How each and every employee feels about their work has a great deal to do with
their own self-worth and also how they view and describe themselves to their
peers and others. The talk needs to be in a safe space and the topics are tough
and emotional by definition.
These are "new" collar workers, and
they require a much larger and serious investment on management's part in
addressing touchy-feely areas which - given all the accompanying sensitivities,
trigger points, and other woke issues - can be seen by older, more senior,
leaders as fraught minefields. Their own caution and anxiety lead to a tendency
to try to objectify the conversation and talk about policies, rules, and
regulations as a shelter and respite from the harder and more emotional
conversations. But that doesn't work. You can't phone this stuff in and if
you're not equipped to get down and dirty and to the heart of the matter, you
won't succeed in building the critical connections you're seeking.

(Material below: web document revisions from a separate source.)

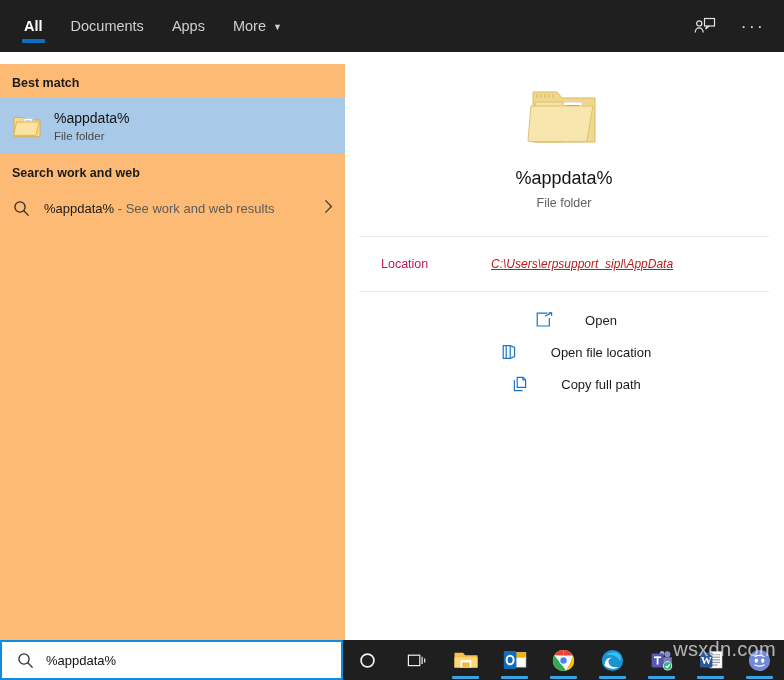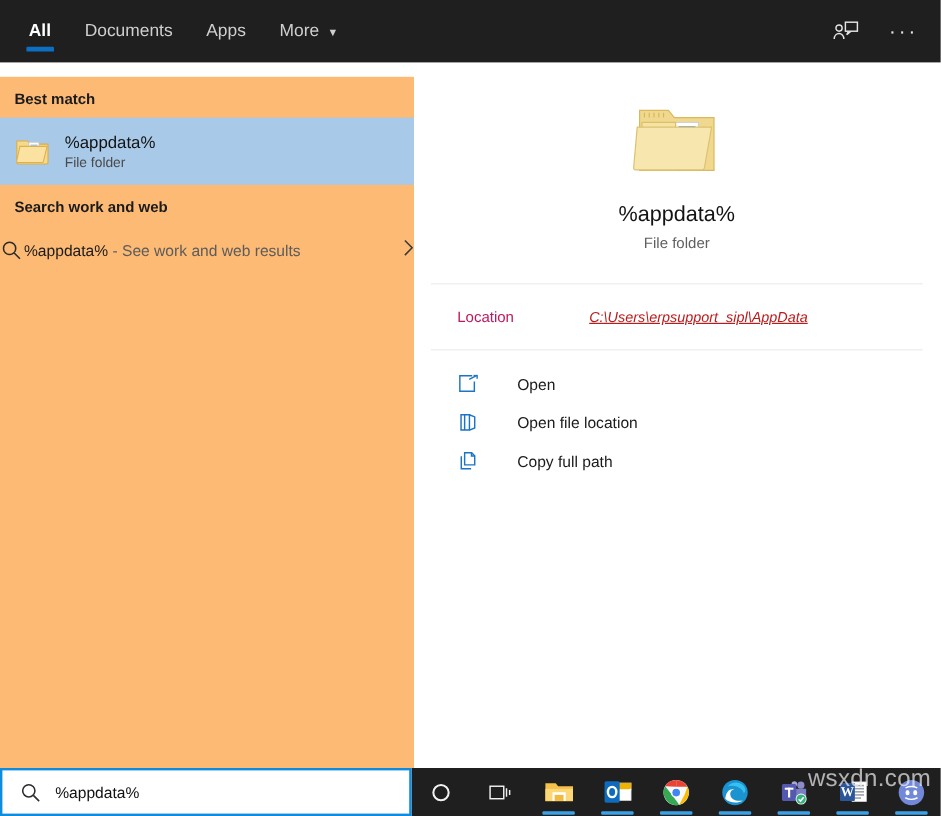--- a/index.html
+++ b/index.html
@@ -58,8 +58,8 @@
   .result-title { font-size: 14px; color: #131313; line-height: 1.25; }
   .result-sub { font-size: 11.5px; color: #4a4a4a; margin-top: 2px; }
   .web-row {
-    display: flex; align-items: center; gap: 2px;
-    height: 40px; padding: 0 0; cursor: default; text-align: center;
+    display: flex; align-items: center; gap: 14px;
+    height: 40px; padding: 0 12px; cursor: default; text-align: center;
   }
   .web-text { font-size: 13px; color: #1b1b1b; }
   .web-text .dim { color: #5c5c5c; }

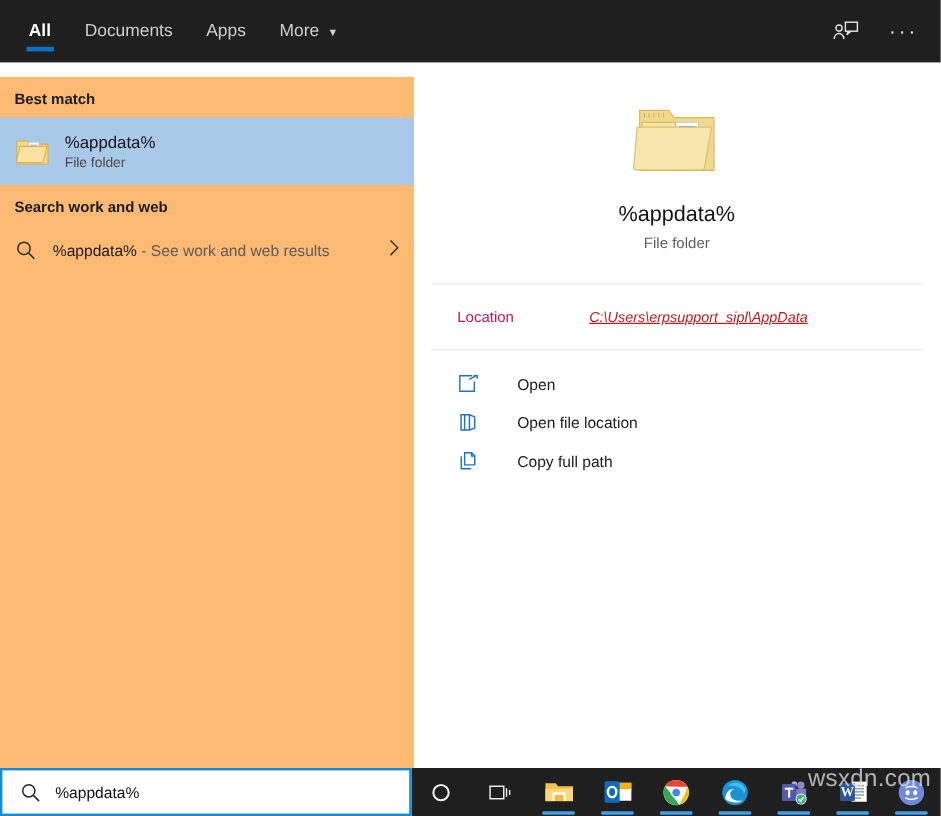--- a/index.html
+++ b/index.html
@@ -92,7 +92,7 @@
   .actions { padding: 12px 0 0 24px; }
   .action-row {
     display: flex; align-items: center; gap: 32px;
-    height: 32px; cursor: default;
+    height: 32px; cursor: default; justify-content: center;
   }
   .action-icon { width: 18px; height: 18px; display: flex; align-items: center; justify-content: center; }
   .action-label { font-size: 13px; color: #1b1b1b; }

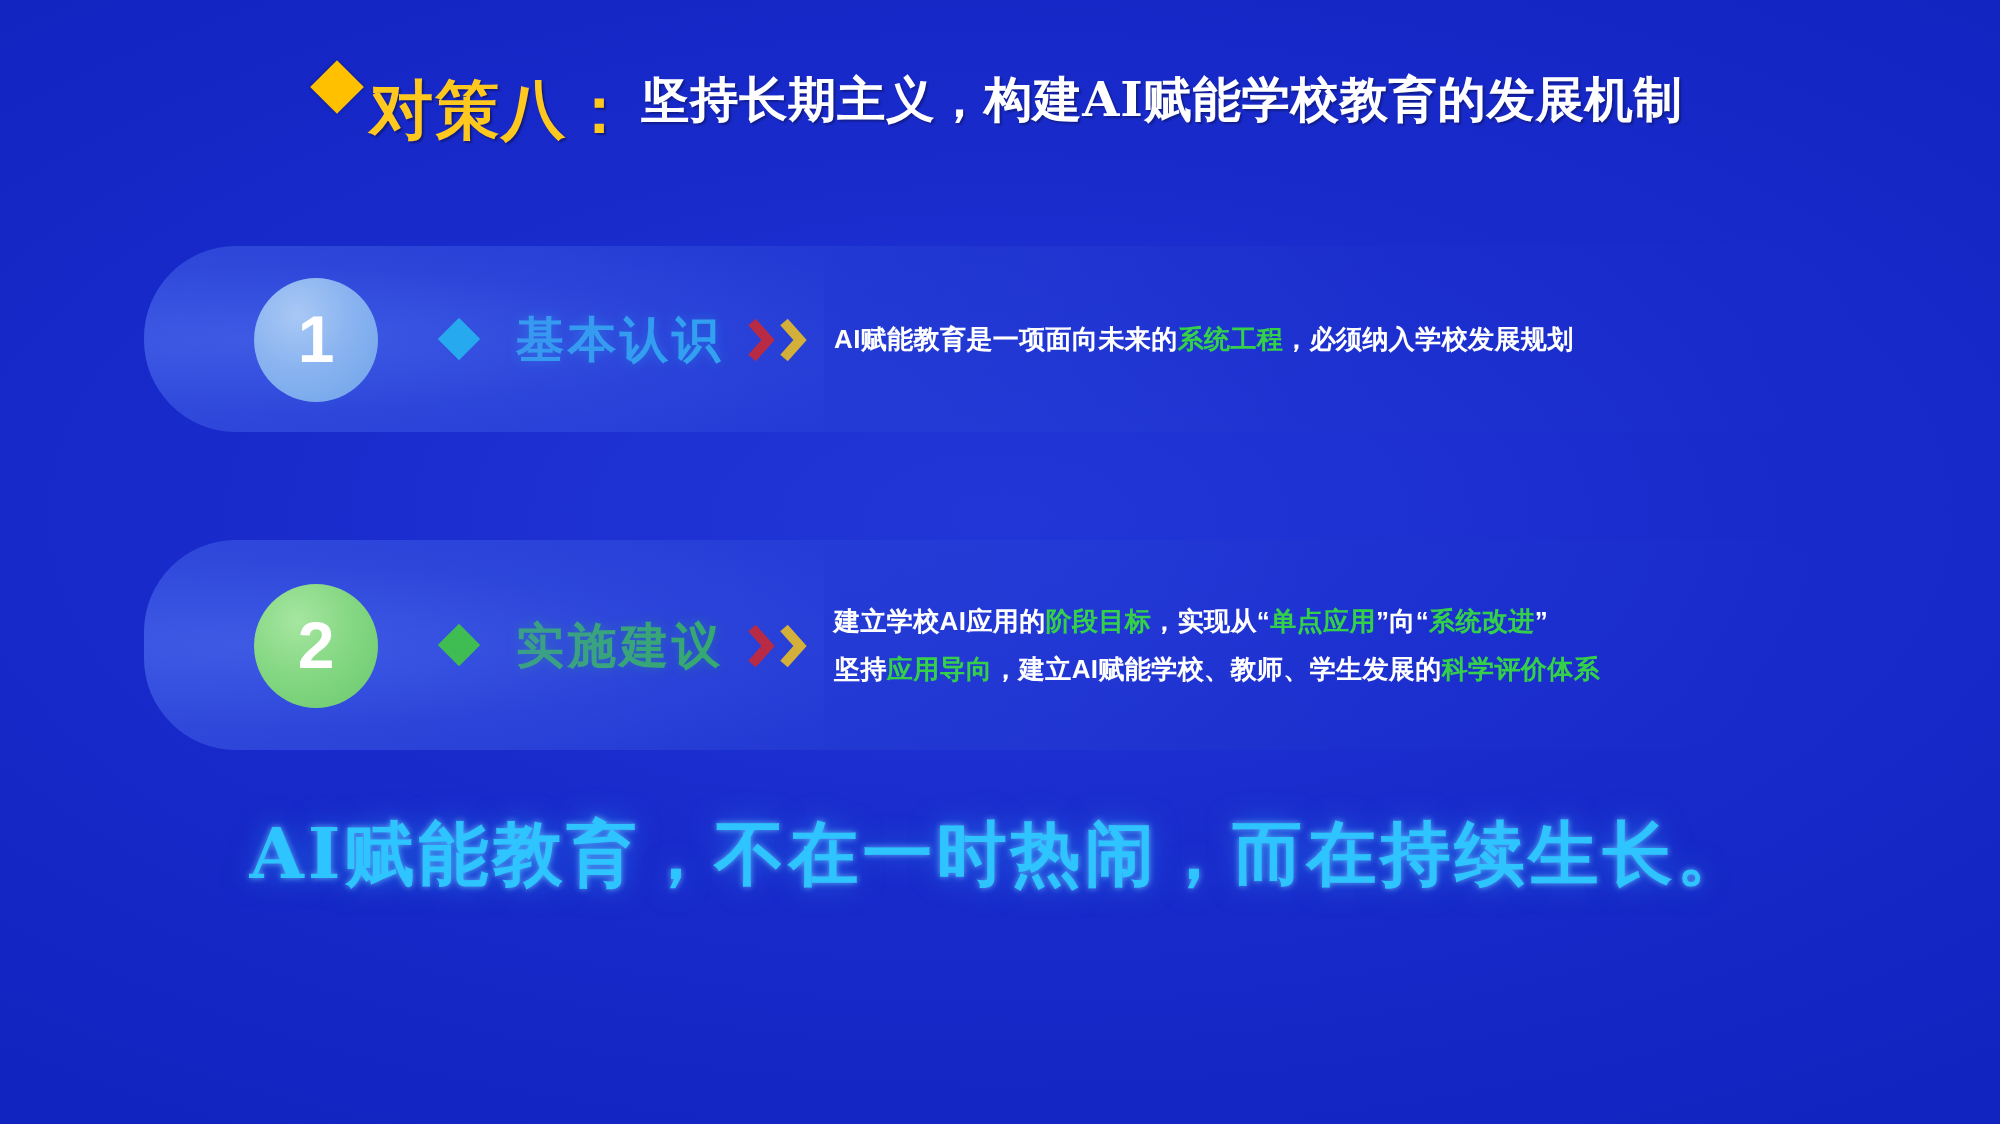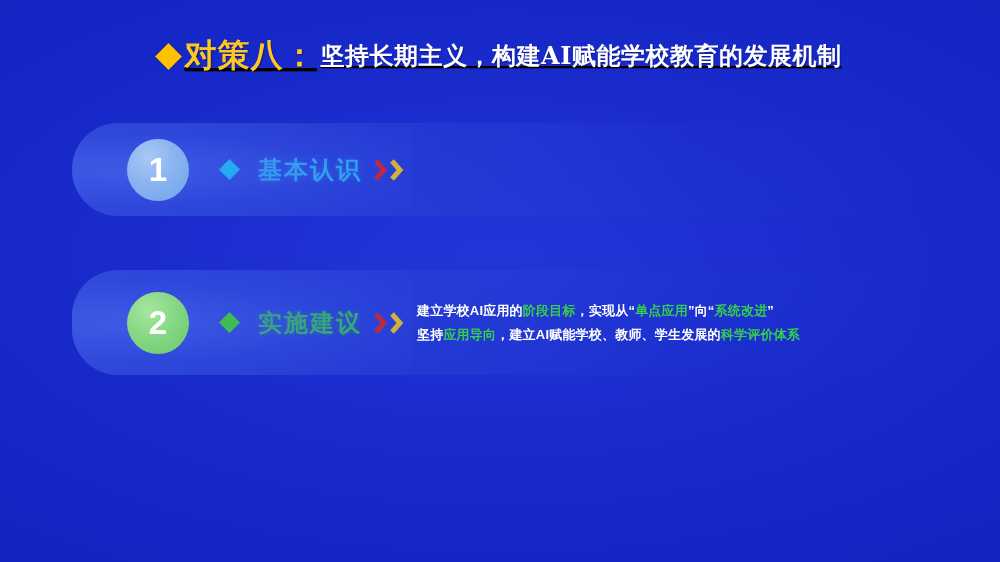--- a/index.html
+++ b/index.html
@@ -27,10 +27,8 @@
     right: 0;
     top: 34px;
     display: flex;
-    align-items: center;
     justify-content: center;
     white-space: nowrap;
-    text-decoration: underline;
   }
   .title-diamond {
     width: 19px;

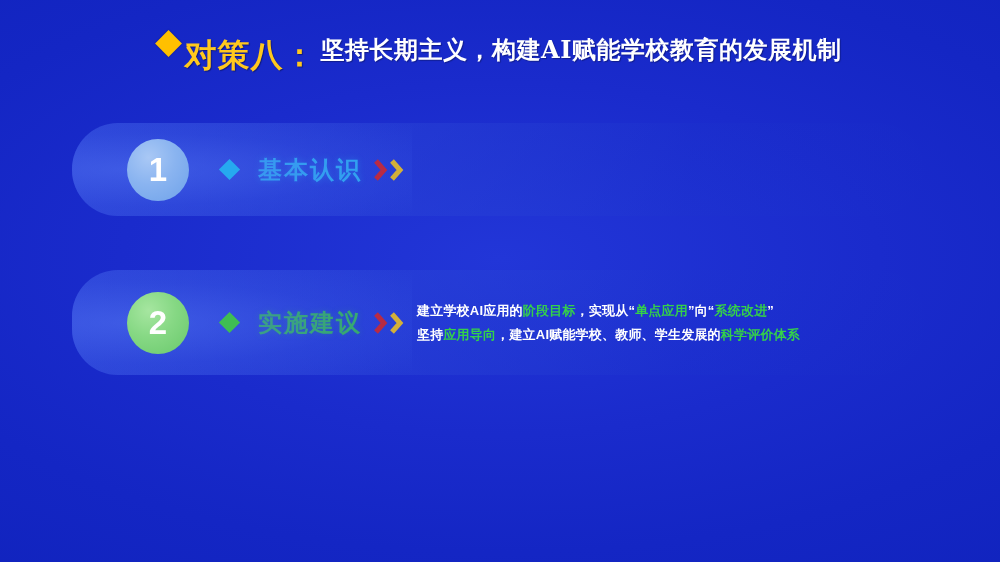--- a/index.html
+++ b/index.html
@@ -192,6 +192,9 @@
       </svg>
     </span>
 
+    <div class="card-body">
+      <div class="body-line"><span>AI赋能教育是一项面向未来的</span><span class="hl">系统工程</span><span>，必须纳入学校发展规划</span></div>
+    </div>
   </div>
 
   <div class="card" id="card-2">

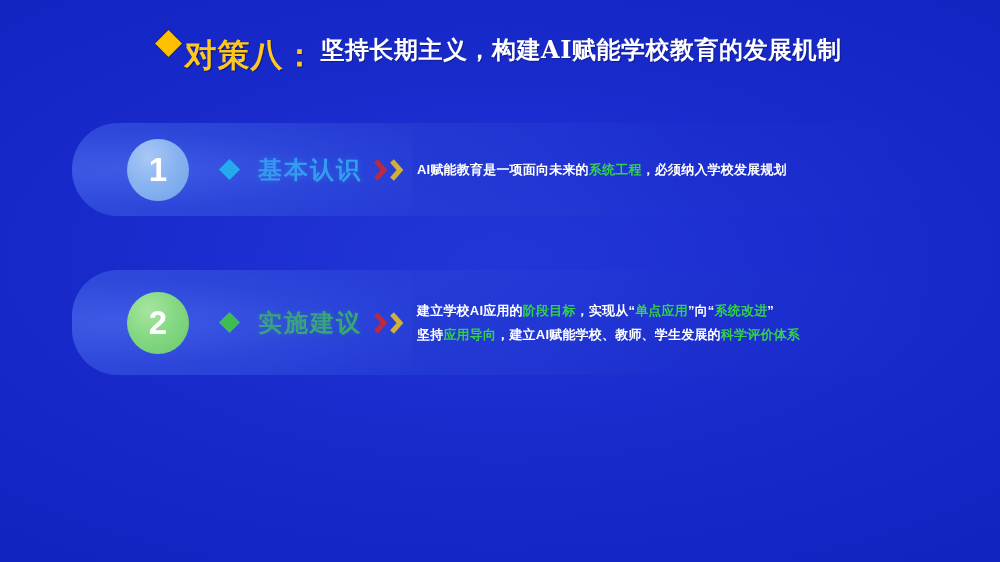--- a/index.html
+++ b/index.html
@@ -223,6 +223,7 @@
     </div>
   </div>
 
+  <div class="tagline">AI赋能教育，不在一时热闹，而在持续生长。</div>
 
 </div>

But, far more costly than simply failing to
connect with your newer team members is the high likelihood that, if you miss
the boat and don't start acting now, you'll be spending the next couple of
years looking at tons of turnover, workers walking around with "whatever"
attitudes, and a business that's barely keeping its head above water
as the continuing waves of the Great Resignation wash over us all. It's not a
vision of the kind of future or business that any serious entrepreneur is
seeking.
MAR 8, 2022
The
opinions expressed here by Inc.com columnists are their own, not those of
Inc.com.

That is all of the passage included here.